SECTION 1.
(a) The Legislature finds and declares all of the following:(1) It is the policy goal of the state that not less than 75 percent of solid waste generated be source reduced, recycled, or composted by the year 2020. However, the state’s recycling rate has dropped from 50 percent in 2007 to 44 percent in 2017.
(2) Exacerbating this challenge, beginning in 2018, the China National Sword policy further restricted the export and sale of recycled commodities, setting much stricter standards on contamination and banning the sale of bales of mixed commodities, like mixed-paper and mixed-plastics commodities, resulting in a 2018 statewide recycling rate of 40
percent, a rate California has been far above since the year 2000.
(3) The state is facing a recycling crisis, with high rates of contamination of collected recycled materials. To regain any value from the millions of tons of collected materials, recycling facilities must expand and upgrade their operations, resulting in higher processing costs to recover a lower volume of clean material that ultimately has a lower resale value, despite meeting a higher standard. At the same time, recycling facilities spend more moneys to receive lower revenue for recyclable commodities, and more material is being landfilled instead of recycled. This is directly related to the closure of nearly 1,000 recycling centers in the state since 2013, with more closures expected.
(4) Organic waste is the state’s largest source of methane and black carbon emissions, which are two of the most damaging
climate pollutants and also harm respiratory and cardiovascular health.
(5) Recycling organic waste is a priority for the state, which led the state to establish aggressive targets to reduce organic waste disposal in landfills and methane emissions produced from organic waste. However, California lacks sufficient infrastructure to meet those targets. The Department of Resources Recycling and Recovery (CalRecycle) estimates that the total cost to implement the statewide organic waste regulations established pursuant to Chapter 395 of the Statutes of 2016 is approximately $40 billion.
(6) These recent developments clearly demonstrate an immense gap between private sector investment and our significant need for in-state infrastructure to collect, transfer, process, clean, and sell both recyclable commodities and materials that are now considered organic waste. Tens of billions of
dollars are needed to place our state on a trajectory to meet our aggressive, but critically needed, climate, environmental, quality of life, and health and safety goals.
(7) Many new proven technologies can address these major challenges, and the Legislative Analyst’s Office has consistently reported, most recently in 2016, that funding for recycling and organic waste management is the most cost-effective method for reducing greenhouse gas emissions—as low as $4 per ton of greenhouse gas emissions reduced—while having the co-benefits of reducing other air pollutants and short lived climate pollutants, creating green jobs, and causing other improvements.
(8) Developing local infrastructure and domestic markets for recycled materials benefits the environment and the state’s economy and is critical due to the loss of access to foreign markets.
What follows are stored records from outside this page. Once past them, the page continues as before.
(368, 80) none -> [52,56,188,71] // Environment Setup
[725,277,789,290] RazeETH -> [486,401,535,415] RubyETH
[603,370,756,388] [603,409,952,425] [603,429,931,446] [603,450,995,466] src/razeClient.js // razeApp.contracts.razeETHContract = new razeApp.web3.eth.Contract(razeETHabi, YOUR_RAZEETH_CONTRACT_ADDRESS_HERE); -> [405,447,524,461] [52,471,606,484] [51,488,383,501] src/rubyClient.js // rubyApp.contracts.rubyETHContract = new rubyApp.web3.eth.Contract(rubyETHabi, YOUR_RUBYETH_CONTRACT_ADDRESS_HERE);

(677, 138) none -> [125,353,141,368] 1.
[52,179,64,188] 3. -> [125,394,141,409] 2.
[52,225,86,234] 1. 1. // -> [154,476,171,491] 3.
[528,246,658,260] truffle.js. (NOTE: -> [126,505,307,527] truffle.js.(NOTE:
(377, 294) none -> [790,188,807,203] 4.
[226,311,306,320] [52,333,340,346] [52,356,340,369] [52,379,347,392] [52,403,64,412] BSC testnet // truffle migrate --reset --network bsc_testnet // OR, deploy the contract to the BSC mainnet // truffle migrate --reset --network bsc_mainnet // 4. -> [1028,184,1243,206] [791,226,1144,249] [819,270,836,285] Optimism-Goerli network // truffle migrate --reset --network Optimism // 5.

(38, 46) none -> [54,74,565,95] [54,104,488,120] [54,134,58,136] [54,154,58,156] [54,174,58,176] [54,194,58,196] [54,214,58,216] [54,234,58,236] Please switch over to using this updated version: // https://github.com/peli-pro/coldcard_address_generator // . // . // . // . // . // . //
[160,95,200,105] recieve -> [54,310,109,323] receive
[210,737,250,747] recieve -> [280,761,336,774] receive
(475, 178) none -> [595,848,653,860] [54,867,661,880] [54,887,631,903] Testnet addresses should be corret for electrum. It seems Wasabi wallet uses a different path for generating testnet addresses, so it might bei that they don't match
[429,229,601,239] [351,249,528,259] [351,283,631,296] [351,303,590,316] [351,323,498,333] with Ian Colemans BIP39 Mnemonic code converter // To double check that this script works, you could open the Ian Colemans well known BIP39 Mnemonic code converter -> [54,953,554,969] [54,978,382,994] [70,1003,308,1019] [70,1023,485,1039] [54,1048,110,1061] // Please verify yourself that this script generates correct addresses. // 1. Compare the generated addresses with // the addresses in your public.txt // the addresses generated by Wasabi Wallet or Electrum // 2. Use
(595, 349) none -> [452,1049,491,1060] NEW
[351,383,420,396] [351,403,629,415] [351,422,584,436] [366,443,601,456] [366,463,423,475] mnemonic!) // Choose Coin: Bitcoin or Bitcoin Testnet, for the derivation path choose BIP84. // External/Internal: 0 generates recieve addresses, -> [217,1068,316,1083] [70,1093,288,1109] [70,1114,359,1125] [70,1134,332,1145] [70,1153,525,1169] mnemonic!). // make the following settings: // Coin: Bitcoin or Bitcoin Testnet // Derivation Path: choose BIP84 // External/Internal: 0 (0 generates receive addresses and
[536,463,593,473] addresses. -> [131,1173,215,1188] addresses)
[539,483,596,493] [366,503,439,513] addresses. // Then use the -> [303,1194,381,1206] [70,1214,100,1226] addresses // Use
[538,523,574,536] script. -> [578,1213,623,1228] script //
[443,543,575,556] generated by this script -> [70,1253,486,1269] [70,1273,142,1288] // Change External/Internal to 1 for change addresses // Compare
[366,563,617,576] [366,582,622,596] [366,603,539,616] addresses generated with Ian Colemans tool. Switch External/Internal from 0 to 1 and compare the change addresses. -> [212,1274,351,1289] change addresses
Successfully achieving California’s
ambitious recycling and climate change goals requires partnerships and commitments from the state, local governments, the waste and recycling industry, and recycling and organic waste project developers. This bill provides critically needed seed funding to offset economic forces that create strong headwinds against such partnerships and commitments.
(b) It is the intent of the Legislature that this bill do all of the following:
(1) Improve California’s statewide recycling infrastructure to achieve the state’s greenhouse gas emission and solid and organic waste reduction goals established by Chapter 395 of the Statutes of 2016, Chapter 727 of the Statutes of 2014, and Chapter 476 of the Statutes of 2011.
(2) Improve existing, and create new, solid and organic waste recycling infrastructure to enable the state to
better and more effectively manage, reuse, and recycle its waste stream in state and to create additional jobs in the solid waste, recycling, and manufacturing sectors.
(3) Assist local governments in implementing their solid and organic waste programs to achieve the state’s greenhouse gas emission and solid and organic waste reduction goals.